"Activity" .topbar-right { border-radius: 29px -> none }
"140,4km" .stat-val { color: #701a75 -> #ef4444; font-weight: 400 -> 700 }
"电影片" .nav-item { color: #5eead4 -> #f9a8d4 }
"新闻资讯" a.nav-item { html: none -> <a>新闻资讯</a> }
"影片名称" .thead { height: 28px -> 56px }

☆ ☆ ☆

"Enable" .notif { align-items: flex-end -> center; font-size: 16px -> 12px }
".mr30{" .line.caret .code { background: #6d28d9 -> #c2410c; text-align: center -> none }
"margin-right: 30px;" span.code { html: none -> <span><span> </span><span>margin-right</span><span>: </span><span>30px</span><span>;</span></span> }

☆ ☆ ☆

**WHAT IS REQUIRED:**
Above are the records; from them, give again exactly the lines from the one containing "color: #701a75 ->" to the one containing "height: 28px ->", both lines included, and nothing more.

**REPLY:**
"140,4km" .stat-val { color: #701a75 -> #ef4444; font-weight: 400 -> 700 }
"电影片" .nav-item { color: #5eead4 -> #f9a8d4 }
"新闻资讯" a.nav-item { html: none -> <a>新闻资讯</a> }
"影片名称" .thead { height: 28px -> 56px }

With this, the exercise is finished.